(MATERIAL SUPPLIED)

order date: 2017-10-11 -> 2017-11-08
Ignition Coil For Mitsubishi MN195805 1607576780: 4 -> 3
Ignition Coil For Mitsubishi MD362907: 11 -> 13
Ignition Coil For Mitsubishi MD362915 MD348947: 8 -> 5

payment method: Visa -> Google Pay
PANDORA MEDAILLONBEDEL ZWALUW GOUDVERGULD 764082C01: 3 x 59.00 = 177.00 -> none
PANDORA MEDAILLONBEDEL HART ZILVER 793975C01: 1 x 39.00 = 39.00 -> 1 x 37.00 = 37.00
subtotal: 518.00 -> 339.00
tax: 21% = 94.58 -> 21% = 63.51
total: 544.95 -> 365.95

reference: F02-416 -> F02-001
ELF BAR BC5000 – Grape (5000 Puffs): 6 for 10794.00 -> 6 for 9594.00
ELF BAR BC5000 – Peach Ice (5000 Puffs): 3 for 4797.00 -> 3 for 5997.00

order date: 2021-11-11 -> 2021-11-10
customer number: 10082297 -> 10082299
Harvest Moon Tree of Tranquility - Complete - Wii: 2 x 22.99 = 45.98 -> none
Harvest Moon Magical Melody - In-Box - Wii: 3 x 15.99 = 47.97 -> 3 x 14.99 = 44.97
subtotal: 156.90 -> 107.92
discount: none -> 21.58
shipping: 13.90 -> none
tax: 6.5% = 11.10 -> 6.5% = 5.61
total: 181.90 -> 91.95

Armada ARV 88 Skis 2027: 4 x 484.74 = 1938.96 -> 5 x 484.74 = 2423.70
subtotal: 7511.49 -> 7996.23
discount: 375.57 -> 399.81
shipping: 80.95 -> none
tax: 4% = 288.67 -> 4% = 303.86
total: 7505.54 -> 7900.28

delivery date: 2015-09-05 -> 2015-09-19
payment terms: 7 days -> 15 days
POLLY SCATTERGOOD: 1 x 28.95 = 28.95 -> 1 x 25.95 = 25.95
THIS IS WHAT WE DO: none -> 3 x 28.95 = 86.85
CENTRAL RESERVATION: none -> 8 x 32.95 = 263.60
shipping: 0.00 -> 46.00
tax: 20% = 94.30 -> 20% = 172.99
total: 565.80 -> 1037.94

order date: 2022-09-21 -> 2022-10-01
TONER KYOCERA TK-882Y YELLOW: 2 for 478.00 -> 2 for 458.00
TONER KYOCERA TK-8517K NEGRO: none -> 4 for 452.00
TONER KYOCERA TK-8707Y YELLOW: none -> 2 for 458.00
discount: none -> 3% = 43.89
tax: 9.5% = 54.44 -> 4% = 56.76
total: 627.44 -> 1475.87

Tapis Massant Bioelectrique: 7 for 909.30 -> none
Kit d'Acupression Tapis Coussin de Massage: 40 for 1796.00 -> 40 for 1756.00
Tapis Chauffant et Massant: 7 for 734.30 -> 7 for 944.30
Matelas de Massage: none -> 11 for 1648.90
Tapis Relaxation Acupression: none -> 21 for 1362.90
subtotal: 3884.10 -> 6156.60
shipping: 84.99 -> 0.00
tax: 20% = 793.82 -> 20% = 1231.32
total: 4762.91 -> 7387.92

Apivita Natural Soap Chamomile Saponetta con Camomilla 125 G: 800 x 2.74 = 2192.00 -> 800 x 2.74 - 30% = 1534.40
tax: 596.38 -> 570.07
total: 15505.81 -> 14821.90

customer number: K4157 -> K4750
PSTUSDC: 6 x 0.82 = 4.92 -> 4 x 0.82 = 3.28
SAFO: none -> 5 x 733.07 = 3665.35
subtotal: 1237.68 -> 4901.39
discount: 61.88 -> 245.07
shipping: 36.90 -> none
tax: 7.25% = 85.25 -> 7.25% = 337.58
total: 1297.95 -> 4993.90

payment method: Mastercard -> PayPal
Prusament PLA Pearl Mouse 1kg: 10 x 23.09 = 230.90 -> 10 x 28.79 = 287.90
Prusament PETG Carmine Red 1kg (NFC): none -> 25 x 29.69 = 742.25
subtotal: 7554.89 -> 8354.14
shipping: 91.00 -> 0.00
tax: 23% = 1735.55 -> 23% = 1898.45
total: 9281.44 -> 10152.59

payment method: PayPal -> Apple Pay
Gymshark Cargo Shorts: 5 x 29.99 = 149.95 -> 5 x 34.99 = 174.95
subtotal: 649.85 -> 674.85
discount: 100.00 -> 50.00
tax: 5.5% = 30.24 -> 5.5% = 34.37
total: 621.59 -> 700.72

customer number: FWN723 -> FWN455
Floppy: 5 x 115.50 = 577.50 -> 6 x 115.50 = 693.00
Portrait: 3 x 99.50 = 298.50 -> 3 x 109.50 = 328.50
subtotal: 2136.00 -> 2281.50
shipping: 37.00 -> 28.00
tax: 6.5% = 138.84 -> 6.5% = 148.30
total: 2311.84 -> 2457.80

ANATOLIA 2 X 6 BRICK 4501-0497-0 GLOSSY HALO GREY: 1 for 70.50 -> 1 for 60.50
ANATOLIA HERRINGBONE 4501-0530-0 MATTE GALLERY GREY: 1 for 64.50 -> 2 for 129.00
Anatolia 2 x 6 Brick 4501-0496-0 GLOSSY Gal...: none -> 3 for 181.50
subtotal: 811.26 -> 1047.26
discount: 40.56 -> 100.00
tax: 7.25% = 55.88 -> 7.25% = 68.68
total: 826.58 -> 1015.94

(End MATERIAL SUPPLIED)

TASK PROMPT:
Once you have read the data, reproduce all of it exactly.

SOLUTION:
order date: 2017-10-11 -> 2017-11-08
Ignition Coil For Mitsubishi MN195805 1607576780: 4 -> 3
Ignition Coil For Mitsubishi MD362907: 11 -> 13
Ignition Coil For Mitsubishi MD362915 MD348947: 8 -> 5

payment method: Visa -> Google Pay
PANDORA MEDAILLONBEDEL ZWALUW GOUDVERGULD 764082C01: 3 x 59.00 = 177.00 -> none
PANDORA MEDAILLONBEDEL HART ZILVER 793975C01: 1 x 39.00 = 39.00 -> 1 x 37.00 = 37.00
subtotal: 518.00 -> 339.00
tax: 21% = 94.58 -> 21% = 63.51
total: 544.95 -> 365.95

reference: F02-416 -> F02-001
ELF BAR BC5000 – Grape (5000 Puffs): 6 for 10794.00 -> 6 for 9594.00
ELF BAR BC5000 – Peach Ice (5000 Puffs): 3 for 4797.00 -> 3 for 5997.00

order date: 2021-11-11 -> 2021-11-10
customer number: 10082297 -> 10082299
Harvest Moon Tree of Tranquility - Complete - Wii: 2 x 22.99 = 45.98 -> none
Harvest Moon Magical Melody - In-Box - Wii: 3 x 15.99 = 47.97 -> 3 x 14.99 = 44.97
subtotal: 156.90 -> 107.92
discount: none -> 21.58
shipping: 13.90 -> none
tax: 6.5% = 11.10 -> 6.5% = 5.61
total: 181.90 -> 91.95

Armada ARV 88 Skis 2027: 4 x 484.74 = 1938.96 -> 5 x 484.74 = 2423.70
subtotal: 7511.49 -> 7996.23
discount: 375.57 -> 399.81
shipping: 80.95 -> none
tax: 4% = 288.67 -> 4% = 303.86
total: 7505.54 -> 7900.28

delivery date: 2015-09-05 -> 2015-09-19
payment terms: 7 days -> 15 days
POLLY SCATTERGOOD: 1 x 28.95 = 28.95 -> 1 x 25.95 = 25.95
THIS IS WHAT WE DO: none -> 3 x 28.95 = 86.85
CENTRAL RESERVATION: none -> 8 x 32.95 = 263.60
shipping: 0.00 -> 46.00
tax: 20% = 94.30 -> 20% = 172.99
total: 565.80 -> 1037.94

order date: 2022-09-21 -> 2022-10-01
TONER KYOCERA TK-882Y YELLOW: 2 for 478.00 -> 2 for 458.00
TONER KYOCERA TK-8517K NEGRO: none -> 4 for 452.00
TONER KYOCERA TK-8707Y YELLOW: none -> 2 for 458.00
discount: none -> 3% = 43.89
tax: 9.5% = 54.44 -> 4% = 56.76
total: 627.44 -> 1475.87

Tapis Massant Bioelectrique: 7 for 909.30 -> none
Kit d'Acupression Tapis Coussin de Massage: 40 for 1796.00 -> 40 for 1756.00
Tapis Chauffant et Massant: 7 for 734.30 -> 7 for 944.30
Matelas de Massage: none -> 11 for 1648.90
Tapis Relaxation Acupression: none -> 21 for 1362.90
subtotal: 3884.10 -> 6156.60
shipping: 84.99 -> 0.00
tax: 20% = 793.82 -> 20% = 1231.32
total: 4762.91 -> 7387.92

Apivita Natural Soap Chamomile Saponetta con Camomilla 125 G: 800 x 2.74 = 2192.00 -> 800 x 2.74 - 30% = 1534.40
tax: 596.38 -> 570.07
total: 15505.81 -> 14821.90

customer number: K4157 -> K4750
PSTUSDC: 6 x 0.82 = 4.92 -> 4 x 0.82 = 3.28
SAFO: none -> 5 x 733.07 = 3665.35
subtotal: 1237.68 -> 4901.39
discount: 61.88 -> 245.07
shipping: 36.90 -> none
tax: 7.25% = 85.25 -> 7.25% = 337.58
total: 1297.95 -> 4993.90

payment method: Mastercard -> PayPal
Prusament PLA Pearl Mouse 1kg: 10 x 23.09 = 230.90 -> 10 x 28.79 = 287.90
Prusament PETG Carmine Red 1kg (NFC): none -> 25 x 29.69 = 742.25
subtotal: 7554.89 -> 8354.14
shipping: 91.00 -> 0.00
tax: 23% = 1735.55 -> 23% = 1898.45
total: 9281.44 -> 10152.59

payment method: PayPal -> Apple Pay
Gymshark Cargo Shorts: 5 x 29.99 = 149.95 -> 5 x 34.99 = 174.95
subtotal: 649.85 -> 674.85
discount: 100.00 -> 50.00
tax: 5.5% = 30.24 -> 5.5% = 34.37
total: 621.59 -> 700.72

customer number: FWN723 -> FWN455
Floppy: 5 x 115.50 = 577.50 -> 6 x 115.50 = 693.00
Portrait: 3 x 99.50 = 298.50 -> 3 x 109.50 = 328.50
subtotal: 2136.00 -> 2281.50
shipping: 37.00 -> 28.00
tax: 6.5% = 138.84 -> 6.5% = 148.30
total: 2311.84 -> 2457.80

ANATOLIA 2 X 6 BRICK 4501-0497-0 GLOSSY HALO GREY: 1 for 70.50 -> 1 for 60.50
ANATOLIA HERRINGBONE 4501-0530-0 MATTE GALLERY GREY: 1 for 64.50 -> 2 for 129.00
Anatolia 2 x 6 Brick 4501-0496-0 GLOSSY Gal...: none -> 3 for 181.50
subtotal: 811.26 -> 1047.26
discount: 40.56 -> 100.00
tax: 7.25% = 55.88 -> 7.25% = 68.68
total: 826.58 -> 1015.94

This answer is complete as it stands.